The High Priest would change his garments four times, beginning in the golden garments but changing into the Linen Garments for the two moments when he would enter the Holy of Holies (the first time to offer the blood of atonement and the incense, and the second time to retrieve the censer), and then change back again into the golden garments after each time. He would immerse in the ritual bath before each change of garments, washing his hands and his feet after removing the garments and again before putting the other set on. The linen garments were only four in number, those corresponding to the garments worn by all priests (undergarments, tunic, sash and turban), but made only of white linen, with no embroidery. They could be worn only once, new sets being made each year.

==Other occasions==
The first 28 verses of never mention Yom Kippur; rather, they are introduced by the phrase "In this manner shall Aaron enter the holy place". Only in verses 29-34 is Yom Kippur mentioned, with a command to perform the ritual each year on Yom Kippur. Based on this structure, Vilna Gaon argued that Aaron (though not a later high priest) could enter the Holy of Holies on any occasion, as long as the ritual was followed; only on Yom Kippur was he required to perform the ritual and enter.

==Critical scholarship==
According to textual scholars, the biblical regulations covering Yom Kippur are spliced together from multiple source texts, as indicated by the duplication of the confession over the bullock, and the incongruity in one verse stating that the high priest should not enter the Holy of Holies (with the inference that there are exceptions for certain explicitly identified festivals), and the next verse indicating that they can enter whenever they wish (as long as a specific ritual is carried out first). Although Rashi tried to find a harmonistic explanation for this incongruity, the Leviticus Rabbah maintains that it was indeed the case that the high priest could enter at any time if these rituals were carried out.
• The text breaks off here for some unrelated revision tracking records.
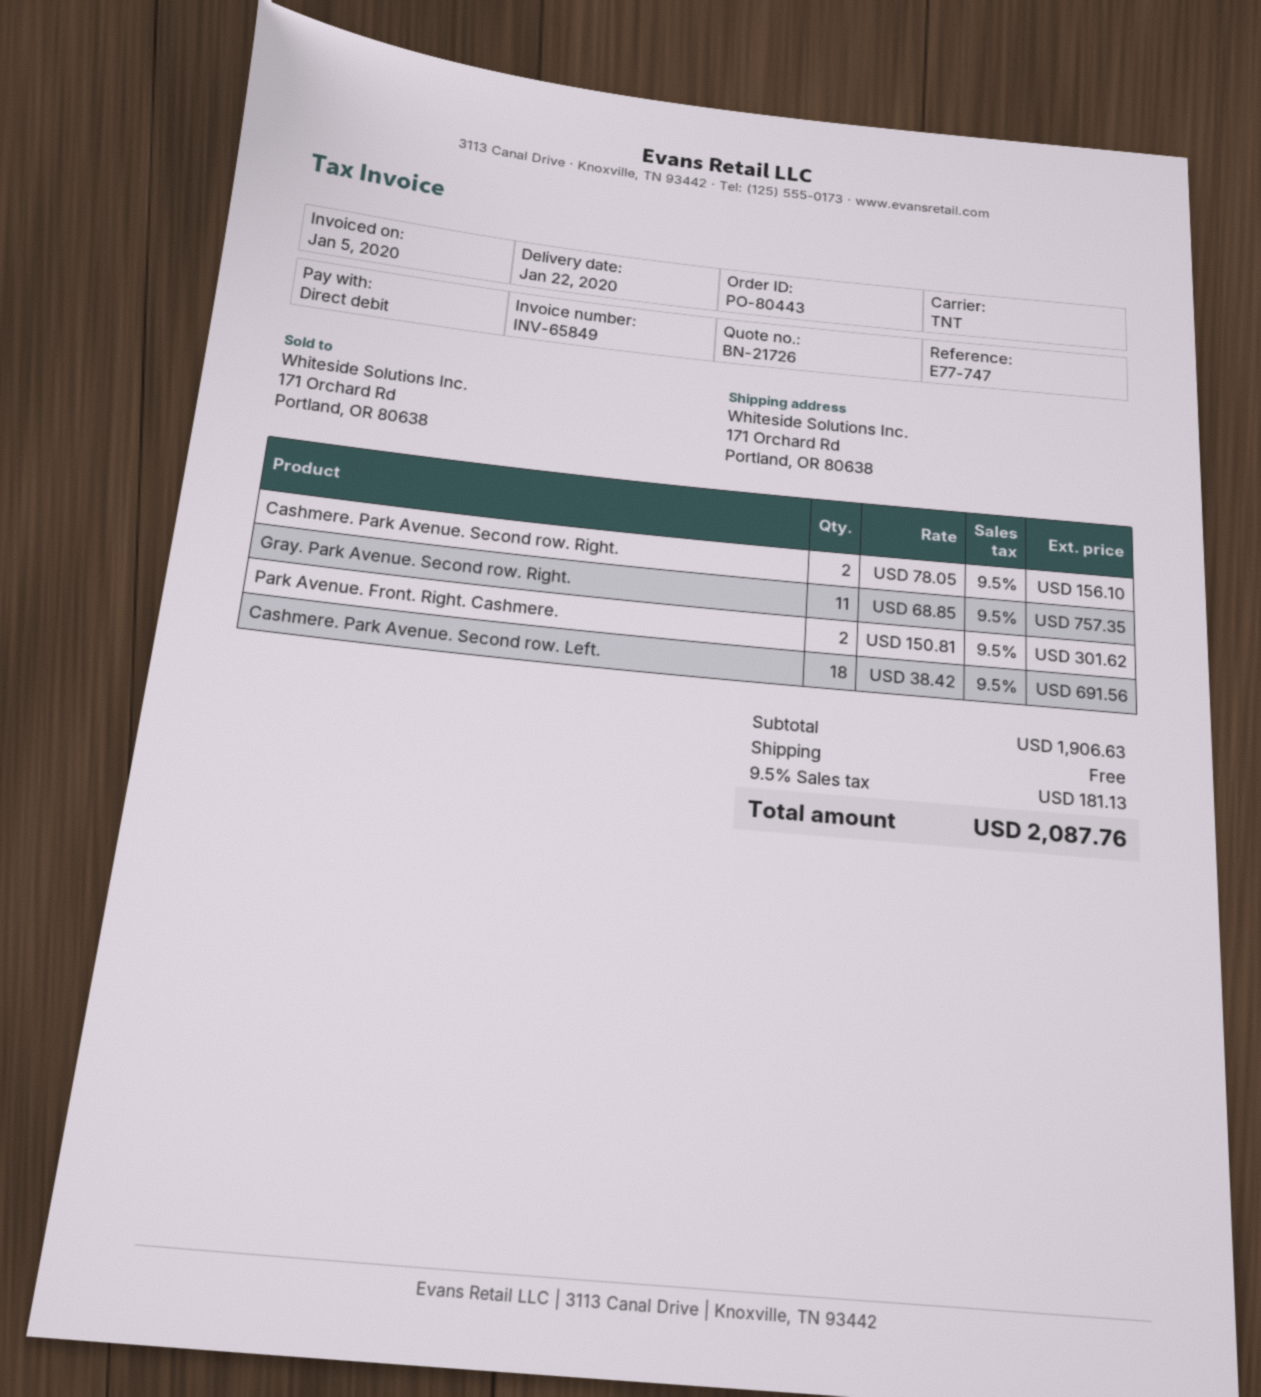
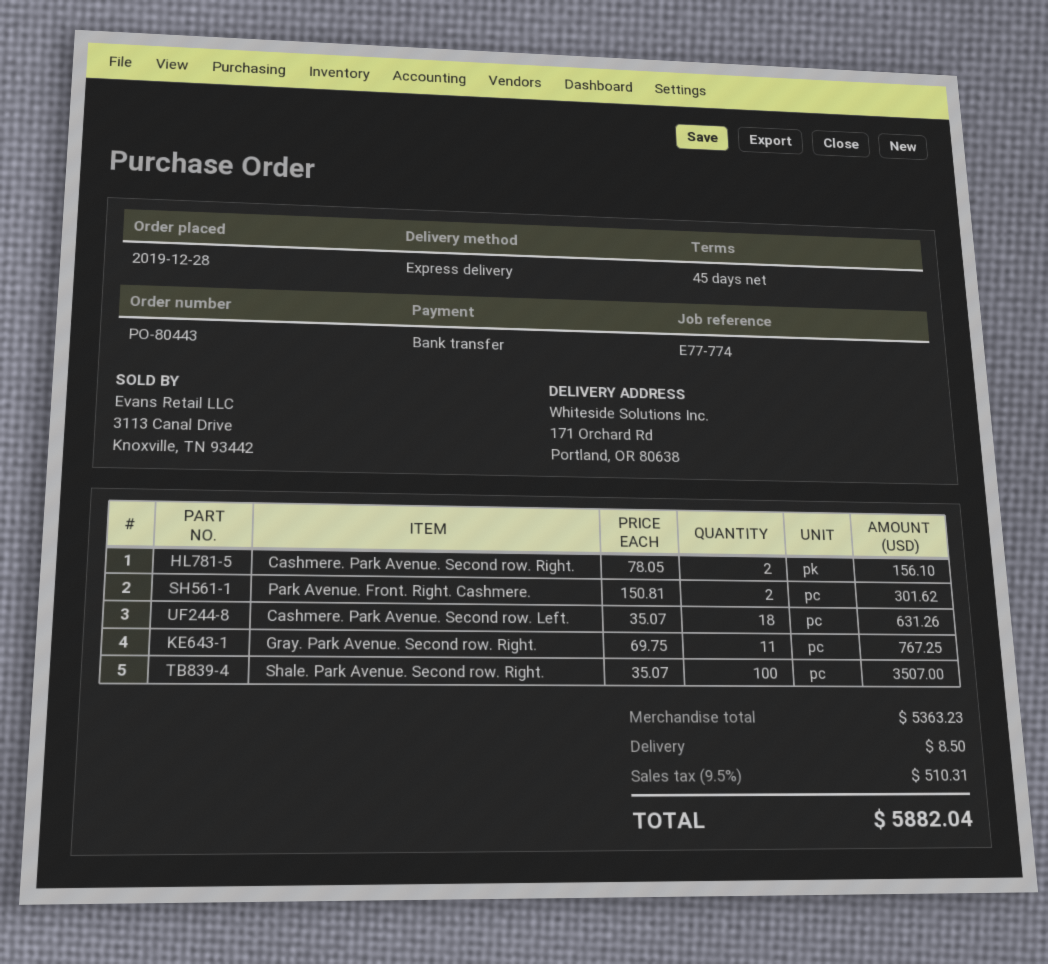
reference: E77-747 -> E77-774
payment method: direct debit -> bank transfer
shipping method: TNT -> express
Gray. Park Avenue. Second row. Right.: 11 x 68.85 = 757.35 -> 11 x 69.75 = 767.25
Cashmere. Park Avenue. Second row. Left.: 18 x 38.42 = 691.56 -> 18 x 35.07 = 631.26
Shale. Park Avenue. Second row. Right.: none -> 100 x 35.07 = 3507.00
subtotal: 1906.63 -> 5363.23
shipping: 0.00 -> 8.50
tax: 9.5% = 181.13 -> 9.5% = 510.31
total: 2087.76 -> 5882.04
Textual scholars argue that the ritual is composed from three sources, and a couple of redactional additions:
- prerequisite rituals before the high priest can enter the Holy of Holies (on any occasion), namely a sin offering and a whole offering, followed by the filling of the Holy of Holies with a cloud of incense while wearing linen garments
- regulations which establish an annual day of fasting and rest, during which the sanctuary and people are purified, without stating the ritual for doing so; this regulation is very similar to the one in the Holiness Code
- later elaborations of the ceremony, which include the sprinkling of the blood on the mercy seat, and the use of a scapegoat sent to Azazel; the same source also being responsible for small alterations to related regulations
- the redactional additions

On the basis of their assumptions, these scholars believe that the original ceremony was simply the ritual purification of the sanctuary from any accidental ritual impurity, at the start of each new year, as seen in the Book of Ezekiel. Textual scholars date this original ceremony to before the priestly source, but after JE. According to the Book of Ezekiel, the sanctuary was to be cleansed by the sprinkling of bullock's blood, on the first day of the first and of the seventh months – near the start of the civil year and of the ecclesiastical year, respectively; although the Masoretic Text of the Book of Ezekiel has the second of these cleansings on the seventh of the first month, biblical scholars regard the Septuagint, which has the second cleaning as being the first of the seventh month, as being more accurate here. It appears that during the period that the Holiness Code and the Book of Ezekiel were written, the new year began on the tenth day of the seventh month, and thus liberal biblical scholars believe that by the time the Priestly Code was compiled, the date of the new year and of the day of atonement had swapped around.

==In liturgy==
A number of poems (piyyutim) have been composed describing the Yom Kippur Temple service. Such a poem is customarily recited as part of the Mussaf prayer in synagogue on Yom Kippur, in a section of the prayer known as the Avodah.